(Change detection outputs)
------------------------
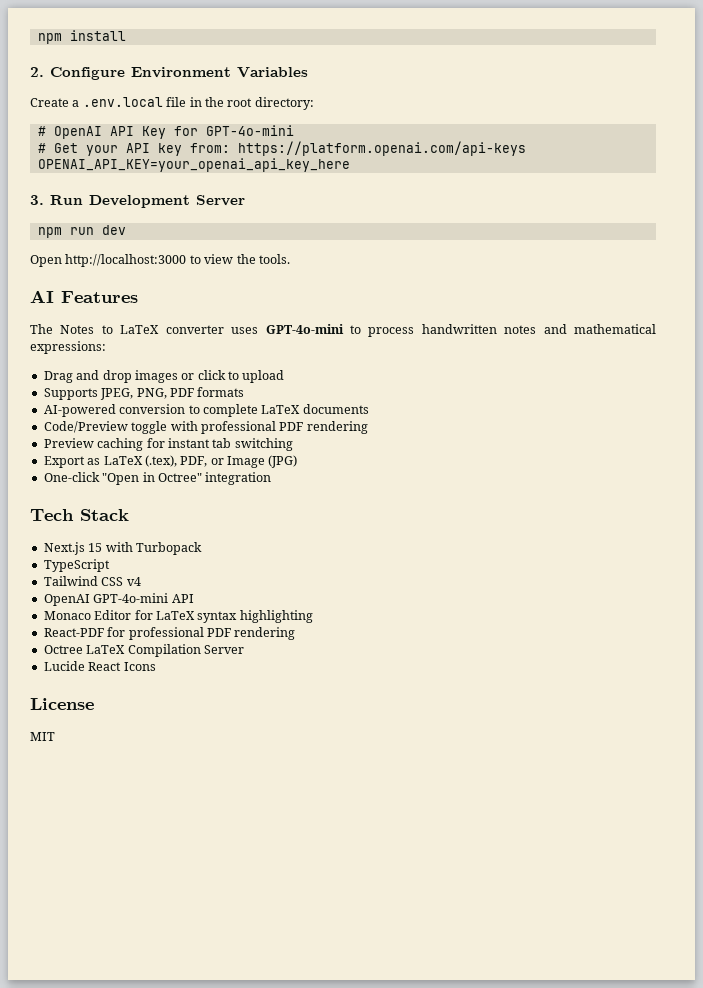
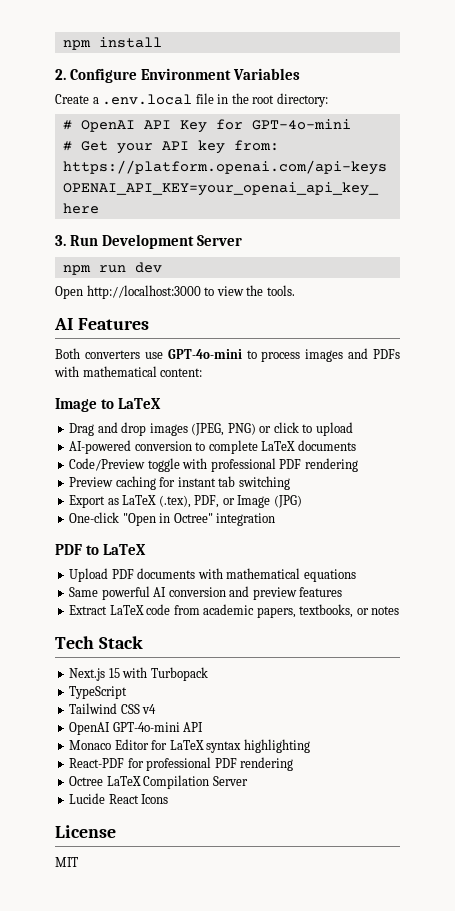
- The Notes to LaTeX converter uses GPT-4o-mini to process handwritten notes and mathematical expressions:
+ Both converters use GPT-4o-mini to process images and PDFs with mathematical content:
+ Image to LaTeX
- Drag and drop images or click to upload
+ Drag and drop images (JPEG, PNG) or click to upload
- Supports JPEG, PNG, PDF formats
+ PDF to LaTeX
+ Upload PDF documents with mathematical equations
+ Same powerful AI conversion and preview features
+ Extract LaTeX code from academic papers, textbooks, or notes

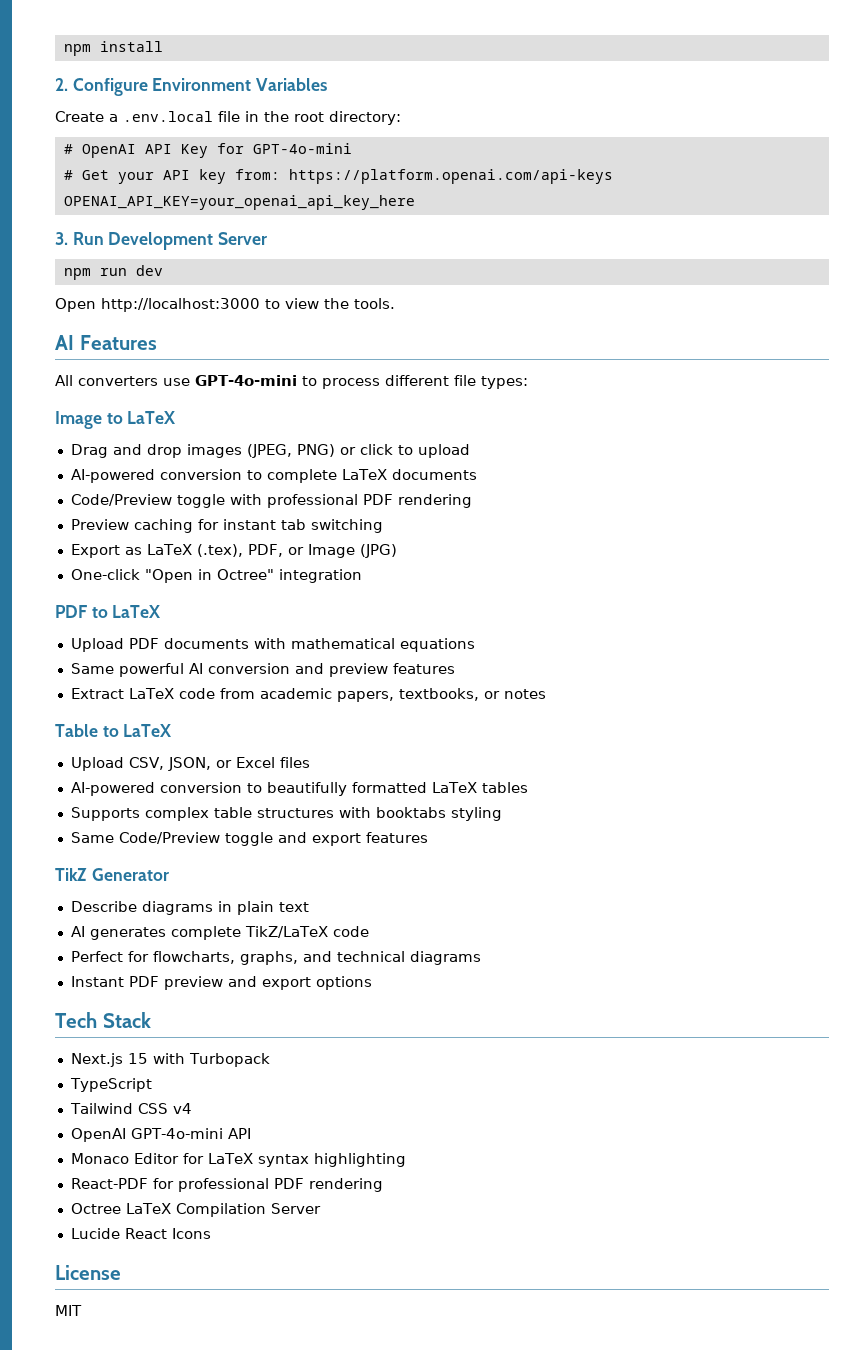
- Both converters use GPT-4o-mini to process images and PDFs with mathematical content:
+ All converters use GPT-4o-mini to process different file types:
+ Table to LaTeX
+ Upload CSV, JSON, or Excel files
+ AI-powered conversion to beautifully formatted LaTeX tables
+ Supports complex table structures with booktabs styling
+ Same Code/Preview toggle and export features
+ TikZ Generator
+ Describe diagrams in plain text
+ AI generates complete TikZ/LaTeX code
+ Perfect for flowcharts, graphs, and technical diagrams
+ Instant PDF preview and export options

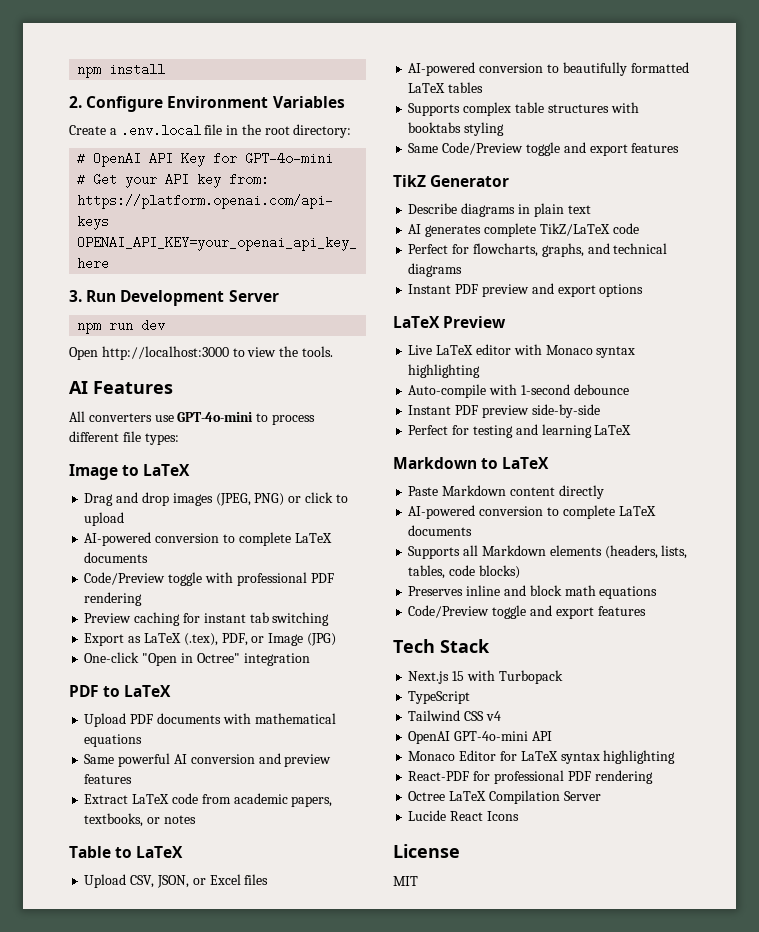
+ LaTeX Preview
+ Live LaTeX editor with Monaco syntax highlighting
+ Auto-compile with 1-second debounce
+ Instant PDF preview side-by-side
+ Perfect for testing and learning LaTeX
+ Markdown to LaTeX
+ Paste Markdown content directly
+ AI-powered conversion to complete LaTeX documents
+ Supports all Markdown elements (headers, lists, tables, code blocks)
+ Preserves inline and block math equations
+ Code/Preview toggle and export features

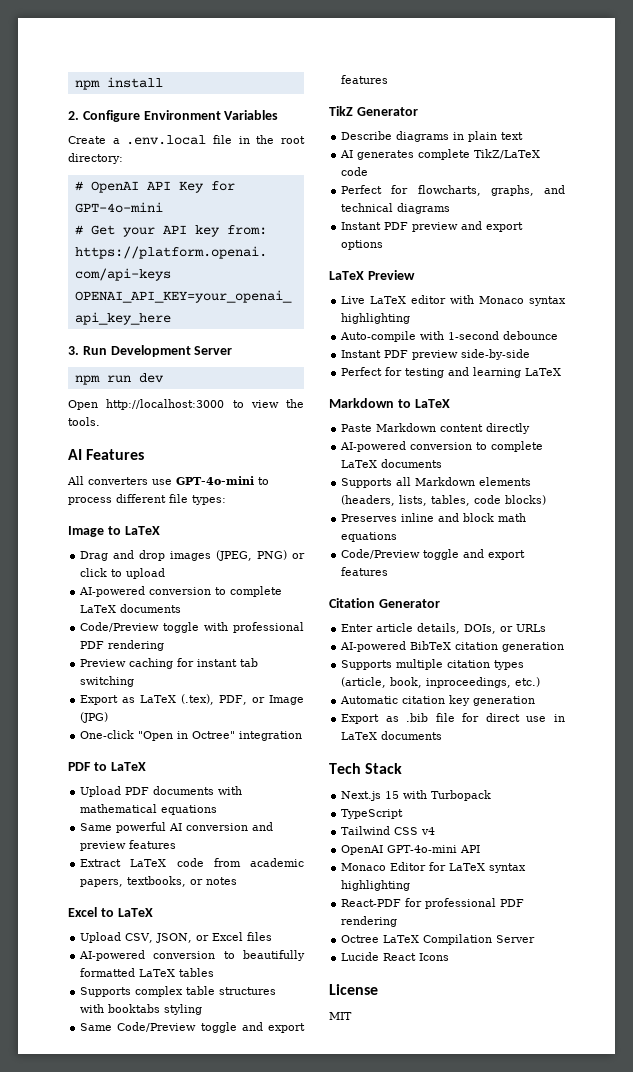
- Table to LaTeX
+ Excel to LaTeX
+ Citation Generator
+ Enter article details, DOIs, or URLs
+ AI-powered BibTeX citation generation
+ Supports multiple citation types (article, book, inproceedings, etc.)
+ Automatic citation key generation
+ Export as .bib file for direct use in LaTeX documents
------------------------
WORK REQUEST
Each line above that contains the string "toggle" should be identified and copied.

RESULT FOR THIS EXERCISE
+ Same Code/Preview toggle and export features
+ Code/Preview toggle and export features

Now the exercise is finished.